Martin parle du « contrôle de qualité que l’on retrouve dans le monde de l’imprimé (revue des pairs, système de référence, réputation des éditeurs, crédibilité d’une institution d’enseignement, etc.). » Si seulement c’était si simple. Même dans ces cas, il faut tenir compte de la «plausibilité intrinsèque du contenu» et être prêt à remettre en doute le contrôle de la qualité de la revue.
Par exemple, voici la conclusion d’une récente étude : “Women who believed that they had longer to live were more likely to have had a male birth than women who thought they would die earlier (…) The findings are a result of a survey of British women who had recently become mothers.

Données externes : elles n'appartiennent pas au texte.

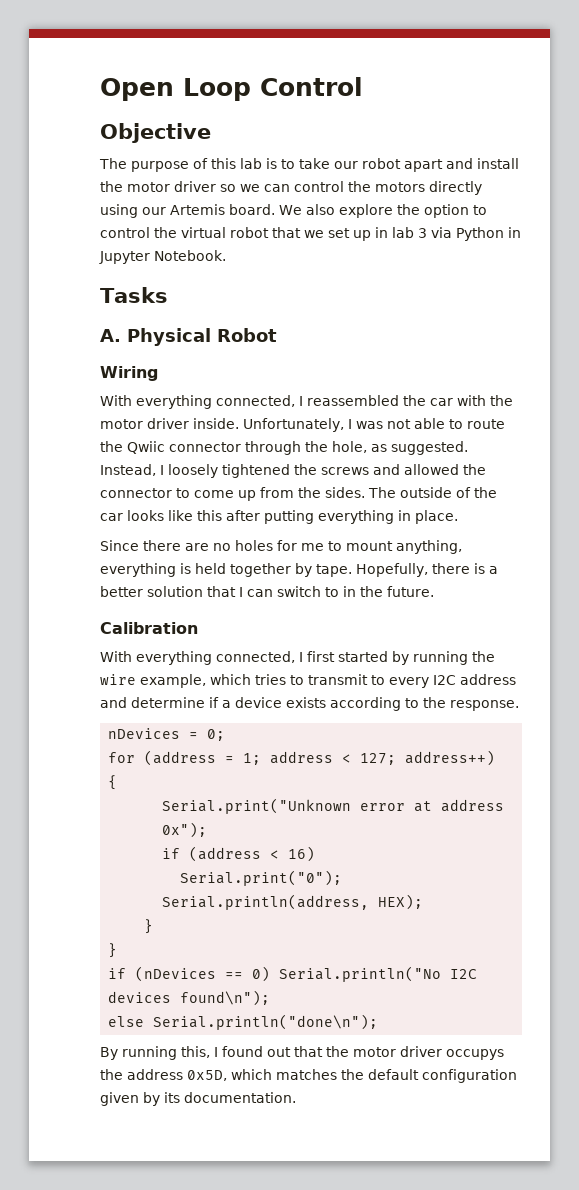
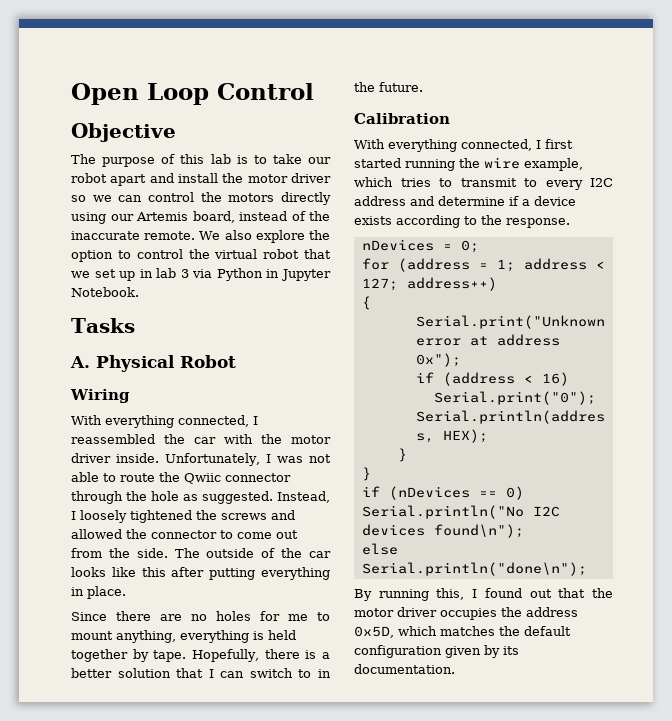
- The purpose of this lab is to take our robot apart and install the motor driver so we can control the motors directly using our Artemis board.
+ The purpose of this lab is to take our robot apart and install the motor driver so we can control the motors directly using our Artemis board, instead of the inaccurate remote.
- Unfortunately, I was not able to route the Qwiic connector through the hole, as suggested.
+ Unfortunately, I was not able to route the Qwiic connector through the hole as suggested.
- Instead, I loosely tightened the screws and allowed the connector to come up from the sides.
+ Instead, I loosely tightened the screws and allowed the connector to come out from the side.
- With everything connected, I first started by running the wire example, which tries to transmit to every I2C address and determine if a device exists according to the response.
+ With everything connected, I first started running the wire example, which tries to transmit to every I2C address and determine if a device exists according to the response.
- By running this, I found out that the motor driver occupys the address 0x5D, which matches the default configuration given by its documentation.
+ By running this, I found out that the motor driver occupies the address 0x5D, which matches the default configuration given by its documentation.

More than 600 women in Gloucestershire were asked to what age they expected to live. The results indicate that people’s perception of their future wellbeing influences the proportion of sexes in the population.” (Résumé)
Ces femmes étaient interviewées alors qu’elles connaissaient déjà le sexe de leur enfant. En fait, après la naissance, on leur demandait jusqu’à quel âge elle pensait vivre. Qu’est-ce qui nous dit qu’elle pensait la même chose avant d’avoir un garçon? Rien dans l’étude ne permet d’établir la causalité. Il aurait fallu leur demander avant la conception pour que cette étude vaille quelque chose (même après la conception, on pourrait arguer que la mère connaît inconsciemment le sexe de son enfant).

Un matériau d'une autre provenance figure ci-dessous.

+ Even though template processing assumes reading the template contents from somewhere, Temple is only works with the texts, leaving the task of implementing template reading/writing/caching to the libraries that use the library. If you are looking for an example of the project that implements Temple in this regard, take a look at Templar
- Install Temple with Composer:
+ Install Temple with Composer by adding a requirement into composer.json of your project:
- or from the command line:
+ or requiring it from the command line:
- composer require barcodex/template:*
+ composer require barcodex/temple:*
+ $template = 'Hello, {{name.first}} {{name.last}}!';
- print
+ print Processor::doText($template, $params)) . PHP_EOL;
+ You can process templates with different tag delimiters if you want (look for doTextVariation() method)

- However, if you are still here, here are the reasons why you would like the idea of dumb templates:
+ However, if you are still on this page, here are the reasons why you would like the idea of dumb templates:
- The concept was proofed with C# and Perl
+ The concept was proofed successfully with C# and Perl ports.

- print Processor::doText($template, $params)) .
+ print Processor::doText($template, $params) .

Cette étude a été publiée, avec revue de pairs, dans Biology Letters et reprise par Nature, et subventionnée par deux organismes. Or, aucun des pairs ne semble s’être rendu compte que l’étude ne prouve rien. Cet exemple est représentatif d’une erreur assez répandue en science (peu importe le domaine) : voir dans la co-occurrence de A et B une causalité nécessaire de A vers B, alors que B est peut être la cause de A, ou encore, les deux sont la cause de C.

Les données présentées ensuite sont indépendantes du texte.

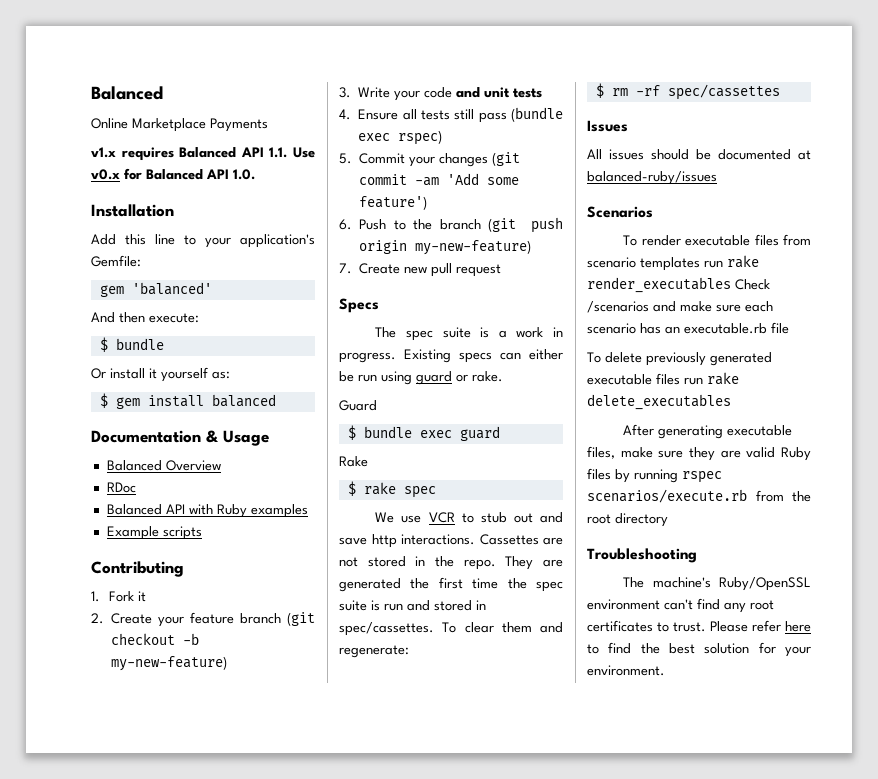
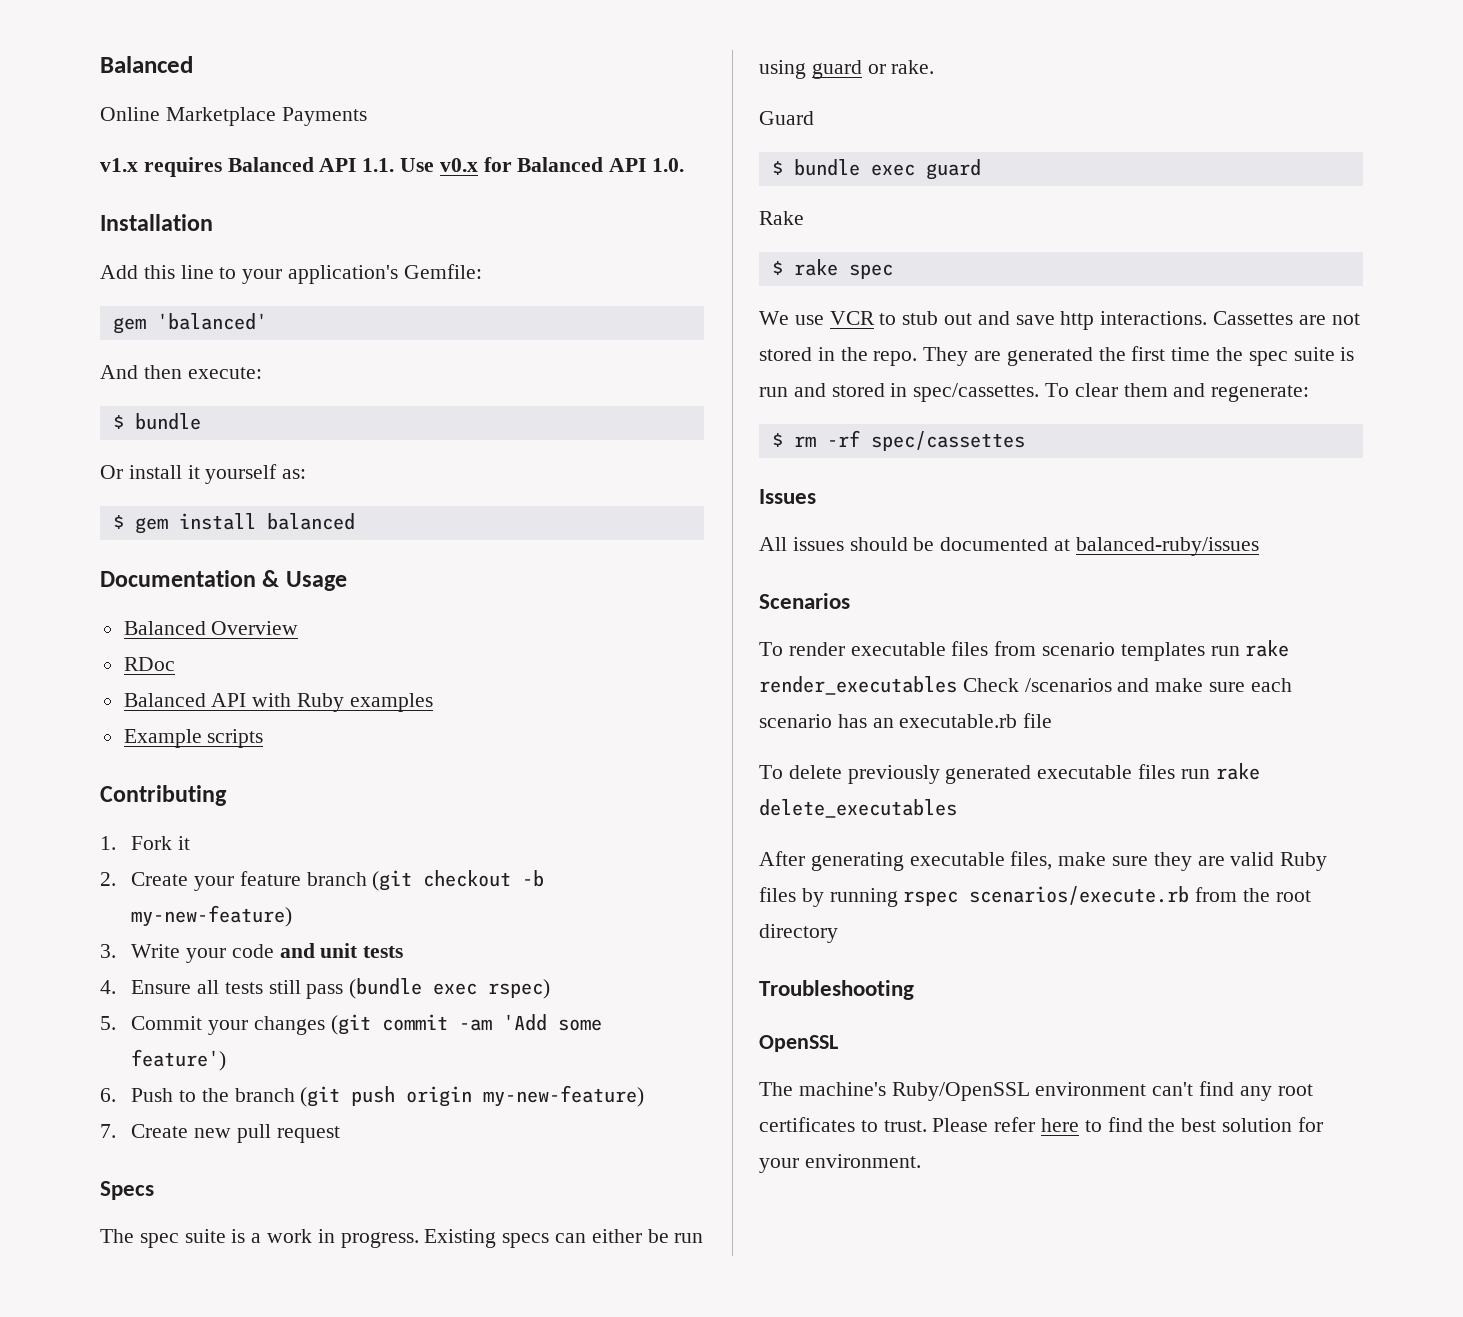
+ OpenSSL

Un des failles de la revue de pairs est que ceux-ci sont, par définition, des habitués du sujet, et ont donc un certain nombre de présupposés qui, la plupart des fois, les aident à faire lapart des choses. Mais quelquefois, les empêchent de voir les lacunes de l’argumentaire. Peut-être devriait-il toujours y avoir un spécialiste de la logique argumentaire sur tous les comités de lecture?